Ne le cachons pas, les dossiers tendant à faire constater l'existence d'une situation de harcèlement moral sont les plus compliqués à défendre.


Et ce parce que la preuve de ce harcèlement est souvent compliquée à apporter.


Rappelons que la charge de la preuve, en matière de harcèlement, est partagée :

- Le salarié doit établir des faits qui permettent de présumer l'existence d'un harcèlement,

- L'employeur doit prouver que ces agissements ne sont pas constitutifs d'un tel harcèlement et que sa décision est justifiée par des éléments objectifs étrangers à tout harcèlement;


La Cour de Cassation a récemment établi une méthodologie pour les juges. Ces derniers doivent examiner l'ensemble des éléments apportés (c'est-à-dire prouvés) par le salarié puis rechercher si ces éléments laissent présumer un harcèlement moral :"Qu'en se déterminant ainsi, par des motifs inopérants, alors que la salariée invoquait le retrait arbitraire de son statut de cadre, la stagnation de sa rémunération, la suppression de primes et d'éléments de salaire, la détérioration progressive de ses conditions de travail, la cour d'appel, qui devait rechercher si de tels éléments étaient établis et, dans l'affirmative, s'ils étaient de nature à faire présumer un harcèlement moral au sens des textes précités, n'a pas donné de base légale à sa décision ;" (Cass.Soc.24 septembre 2008, n°06-45579).

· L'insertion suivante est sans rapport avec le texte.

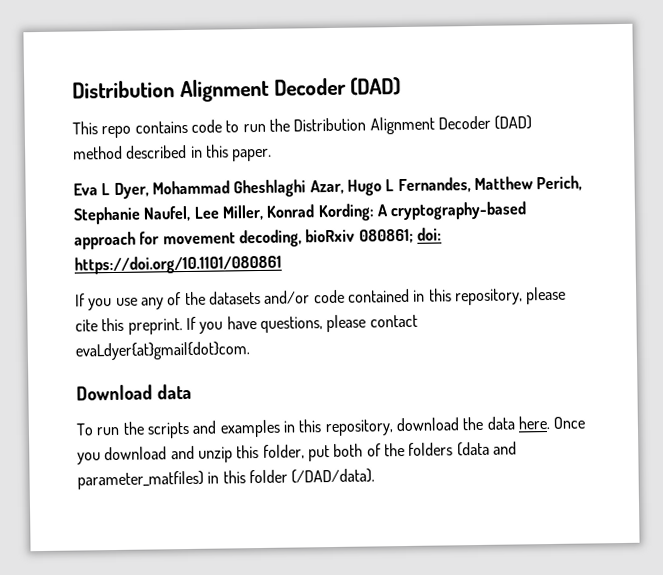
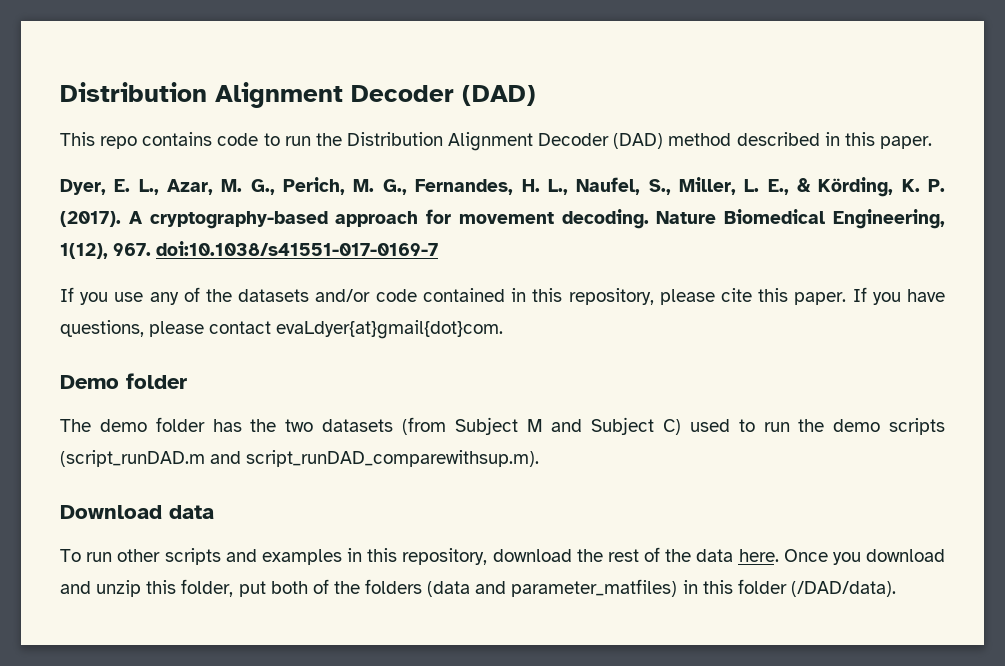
- Eva L Dyer, Mohammad Gheshlaghi Azar, Hugo L Fernandes, Matthew Perich, Stephanie Naufel, Lee Miller, Konrad Kording: A cryptography-based approach for movement decoding, bioRxiv 080861; doi: https://doi.org/10.1101/080861
+ Dyer, E. L., Azar, M. G., Perich, M. G., Fernandes, H. L., Naufel, S., Miller, L. E., & Körding, K. P. (2017). A cryptography-based approach for movement decoding. Nature Biomedical Engineering, 1(12), 967. doi:10.1038/s41551-017-0169-7
- If you use any of the datasets and/or code contained in this repository, please cite this preprint.
+ If you use any of the datasets and/or code contained in this repository, please cite this paper.
+ Demo folder
+ The demo folder has the two datasets (from Subject M and Subject C) used to run the demo scripts (script_runDAD.m and script_runDAD_comparewithsup.m).
- To run the scripts and examples in this repository, download the data here.
+ To run other scripts and examples in this repository, download the rest of the data here.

Dans un second temps, le juge doit vérifier si les éléments (prouvés par le salarié) peuvent être justifiés par l'employeur par des éléments objectifs étrangers à tout harcèlement (Du style : si le salarié s'est retrouvé seul dans un bureau, sans téléphone, ni ordinateur c'est parce qu'il avait besoin de concentration !!) : "Mais attendu qu'il résulte de l'article L. 122-52 du code du travail, applicable, d'une part, à l'article L. 122-46 en matière de discrimination, d'autre part, à l'article L. 122-49 en matière de harcèlement, et interprété à la lumière de la directive CE/2000/78 du conseil du 27 novembre 2000 portant création d'un cadre général en faveur de l'égalité de traitement en matière d'emploi et de travail, que dès lors que le salarié concerné établit des faits qui permettent de présumer l'existence d'un harcèlement, il incombe à la partie défenderesse, au vu de ces éléments, de prouver que ces agissements ne sont pas constitutifs d'un tel harcèlement et que sa décision est justifiée par des éléments objectifs étrangers à tout harcèlement ;" (Cass.Soc. 24 septembre 2008, n°06-43504 ).


Vous l'aurez compris, toute la difficulté réside, pour le salarié, a apporter la preuve du harcèlement.


Un conseil donc si vous vivez cette situation : sur un cahier, notez, jour après jour, tous les faits laissant supposer l'existence du harcèlement (mon employeur ne me dit plus bonjour, il me donne des ordres contradictoires, il m'insulte devant les clients, il me supprime mes tâches,...) puis notez ensuite tous les éléments permettant de prouver ces faits (nom des salariés ayant assisté à une scène, note de service, photo de votre bureau déplacé et sans téléphone,....).


Plus votre dossier sera complet et plus vous aurez une chance de convaincre le juge de l'existence de ce harcèlement.

Enfin, n'oubliez pas d'alerter vos partenaires privilégiés : le médecin du travail, l'inspecteur du travail, votre organisation syndicale préférée.